Tag Archives: rice flakes/flattened rice

My favourite Childhood After School Snack : Paal Aval – Rice flakes soaked in milk and coconut

When my daughter comes back from school with loads of stories in her school bag to share with me, it is a beautiful time that brings in timeless memories. I see myself running back from school to narrate never-ending stories to my all-time best friend – Amma. The special bond between mothers and daughters, especially mothers in the kitchen most of their time, transforms daughters into carriers of tasty treats to the next generations, I suppose. Might differ from person to person, but that’s true in many cases that I see.

Certain comfort foods create such cozy reminiscences. Yes,  Paal Aval or Nanaicha Aval -(Flattened Rice or Rice flakes soaked in milk and coconut) brings in warm memories of coming back from school to recite non-stop happenings at school to Amma.  The  dish has not only left behind impressions of the past,  but the simple taste of the soft rice flakes and the crunchiness of freshly grated coconut makes me thrive for more, even today.

Aval is known as flattened Rice, beaten rice or rice flakes in english. It is commonly called Poha or Chuda in the hindi belt of India.  It is identified as Pawa in many countries outside India.



When we came back from school, hungry and tired, Amma would have kept this ready. After a snack, drinking milk is the norm in the evening. This Nanaicha Aval/flattened rice or Poha has milk, sugar and coconut. It fills your tummy with the requisite milk of the evening… hence, no extra milk after the snack. It is such a comfort food, I can’t explain in words.. you need to taste this humble mix. It is certainly very easy as a ”no cook meal’ and not at all time-consuming, even for busy mothers and caretakers of children.

A multi-faceted meal

Why I call it a multi-faceted meal –

  1. it can also be an equivalent or substitute to today’s cereal-milk breakfast, so popular in Indian households too
  2. it can be an after school meal – quick to make-quick to eat, quite filling but not heavy on calories
  3. it can be a dessert with fried cashew nuts or soaked almonds, plus no cooking at all, easy isn’t it?
  4. it can be a quick meal apt for lazy weekends, during an emergency hour or a hunger prank during pregnancy too.
  5. It can also be a baby food (toddlers who have already been introduced to various other simple foods) without coconut of course.

A versatile dish

it is also a versatile dish to adapt itself to various additions

  1. Add chopped bananas, apples, pears or fruits of your choice – after aval is well soaked, this gives a fruity taste; choose fruits those wouldn’t curdle the hot milk;
  2. Add chopped nuts while mixing hot milk, so that the nuts are softened;
  3. Alter sugar with unrefined cane sugar, palm sugar, cane jaggery, honey;
  4. Use white aval or kaikuthal aval (unprocessed red aval) – whichever is available easily.


palm jaggery, cane jaggery or unrefined cane sugar


Now, this isn’t funny-

  1. among the three ingredients added to aval (milk, sugar and coconut)- Skip the milk, add just sugar and coconut to washed soft aval/flattened rice and that itself is a delicacy – it is called nanaicha aval/aval nanaichathu/ vella aval with jaggery;
  2. Skip the sugar, add coconut and fruits and that’s good for those who wish to avoid sugar in their meal;
  3. Skip coconut, have aval soaked in milk alone with raisins;


choose or skip


True – versatility personified!

Additionally, I believe the ‘x’ factor of this dish lies in its simplicity.
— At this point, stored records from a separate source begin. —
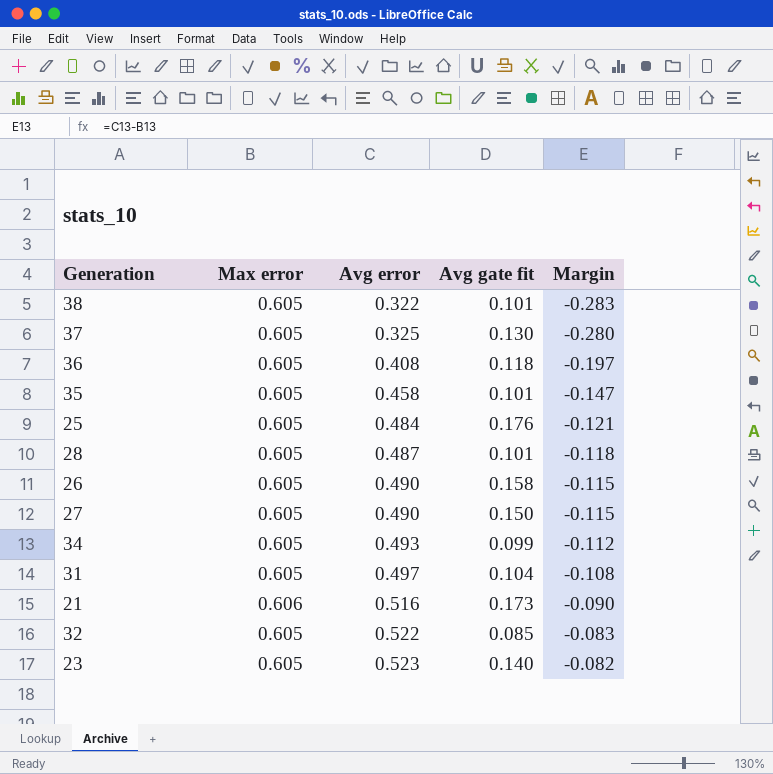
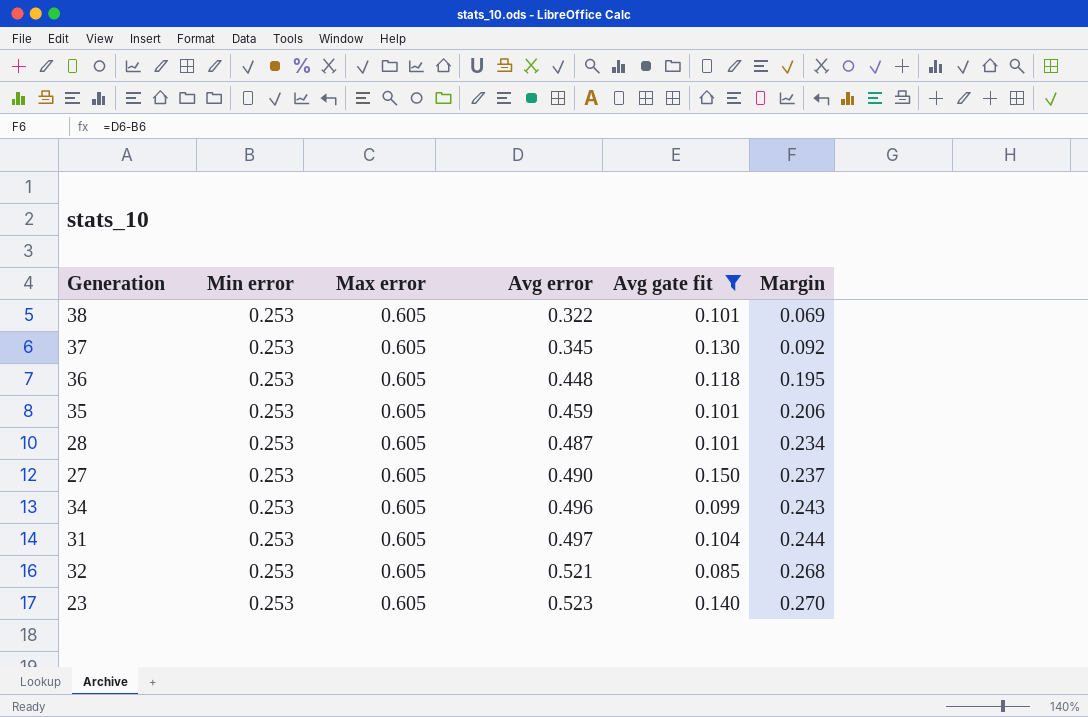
filter: none -> Avg gate fit <= 0.150
column Min error | position: none -> 2
column Margin | formula: [Avg error] - [Max error] -> [Avg error] - [Min error]
37 | Avg error: 0.325 -> 0.345
36 | Avg error: 0.408 -> 0.448
35 | Avg error: 0.458 -> 0.459
34 | Avg error: 0.493 -> 0.496
32 | Avg error: 0.522 -> 0.521

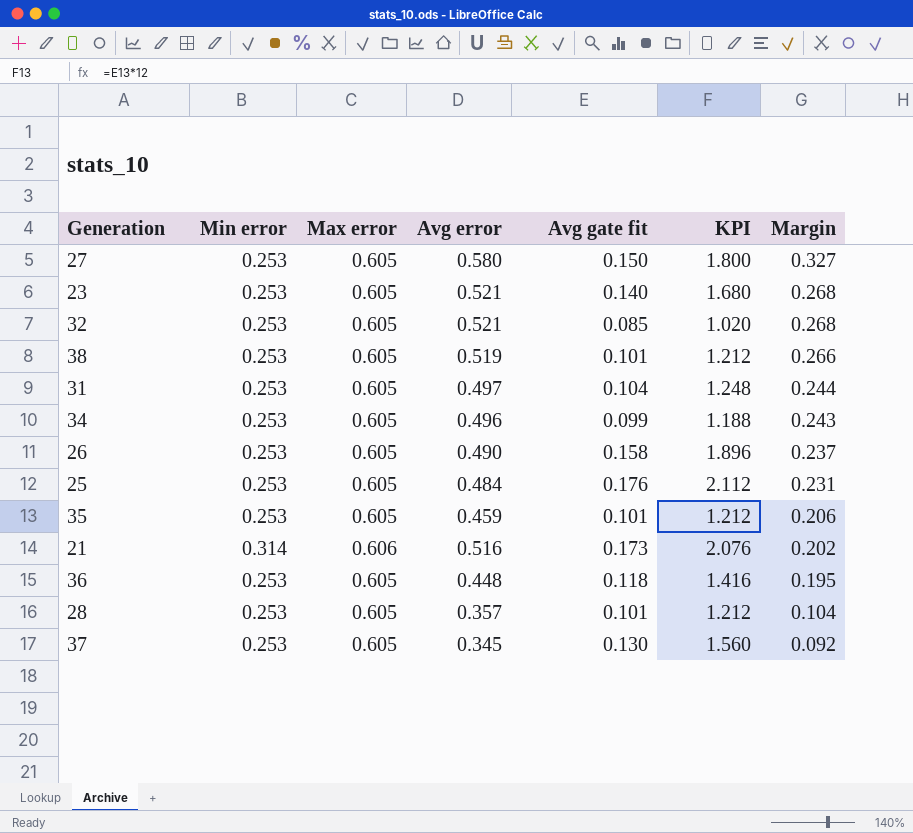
filter: Avg gate fit <= 0.150 -> none
row order: Avg error ascending -> Margin descending
column KPI | formula: none -> [Avg gate fit] * 12
27 | Avg error: 0.490 -> 0.580
27 | Margin: 0.237 -> 0.327
23 | Avg error: 0.523 -> 0.521
23 | Margin: 0.270 -> 0.268
38 | Avg error: 0.322 -> 0.519
38 | Margin: 0.069 -> 0.266
28 | Avg error: 0.487 -> 0.357
28 | Margin: 0.234 -> 0.104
Wash the flattened rice; boil the milk, grate the coconut- add everything together with sugar. Soak for 20 minutes and you get this simple and tasty treat with literally little or no effort at all. The recipe is done. So easy.
Simple recipe has already been explained in a paragraph. Still being a food blog, let me do the honours, please.


Paal Aval – Rice flakes soaked in sugar,milk and coconut





  • aval/flattened rice/poha (I have used red aval) – 1 ½ cups
  • milk – 4 cups
  • coconut grated – ½ cup (more or less as per preferred)
  • unrefined cane sugar – 6 tsp (more or less as preferred)
  • elakkai podi/cardamom powder – ½ ts
  • chukku podi/dry ginger powder – ½ tsp
  • chopped nuts – ¼ cup (optional)

Method of Preparation

1. Wash aval/ beaten rice. Do not overdo it. This is a very soft material to handle, wash it with care just twice carefully not mashing it. Keep in a bigger bowl to soak other ingredients.
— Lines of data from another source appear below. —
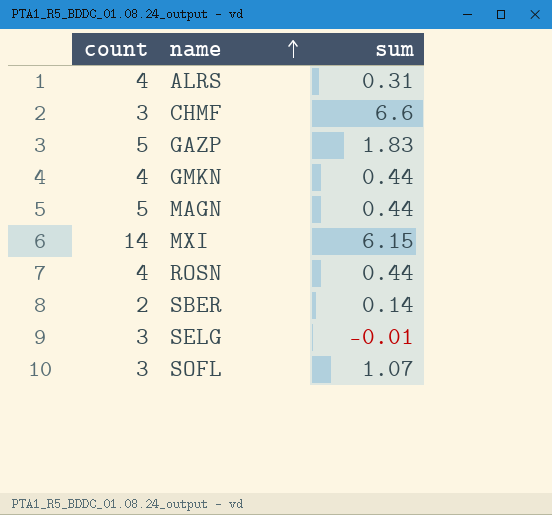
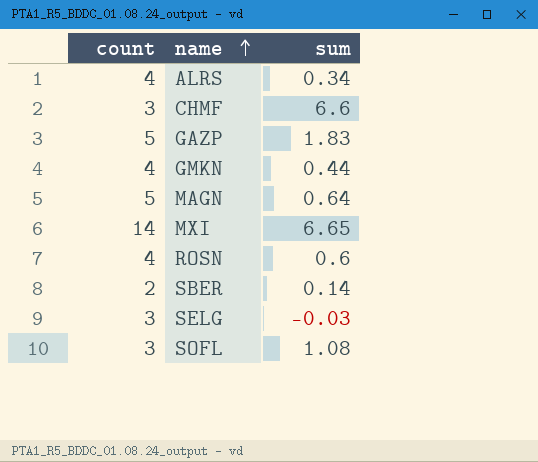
ALRS | sum: 0.31 -> 0.34
MAGN | sum: 0.44 -> 0.64
MXI | sum: 6.15 -> 6.65
ROSN | sum: 0.44 -> 0.6
SELG | sum: -0.01 -> -0.03
SOFL | sum: 1.07 -> 1.08

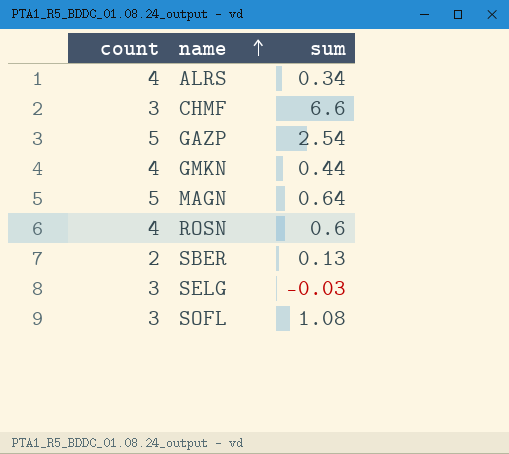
row MXI: 14 | 6.65 -> none
GAZP | sum: 1.83 -> 2.54
SBER | sum: 0.14 -> 0.13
2. Keep adding all the dry ingredients – sugar, grated coconut, cardamom powder, dry ginger powder and chopped nuts


3. Bring milk to boil and pour over the aval, sugar, coconut mixture


4. Close with lid and leave for about 20 minutes to soak well and soften. A hotcase can also be used to keep it hot.


Serve paal aval on all occasions that suit you.


Aval Sarkkarai Pongal/ Rice Flakes Jaggery Pongal

Aval in tamil, poha in hindi and rice flakes in english is also called flattened rice or beaten rice. This is an easily digestible snack as well as a whole meal. Aval can be soaked in water or milk to make it softer. When soaked it swells to nearly double the quantity. It can be an evening snack with sugar or jaggery or a breakfast dish in the form of uppuma or even aval dosai/dosa.  When I host, I make aval sarkkarai pongal as a dessert served hot.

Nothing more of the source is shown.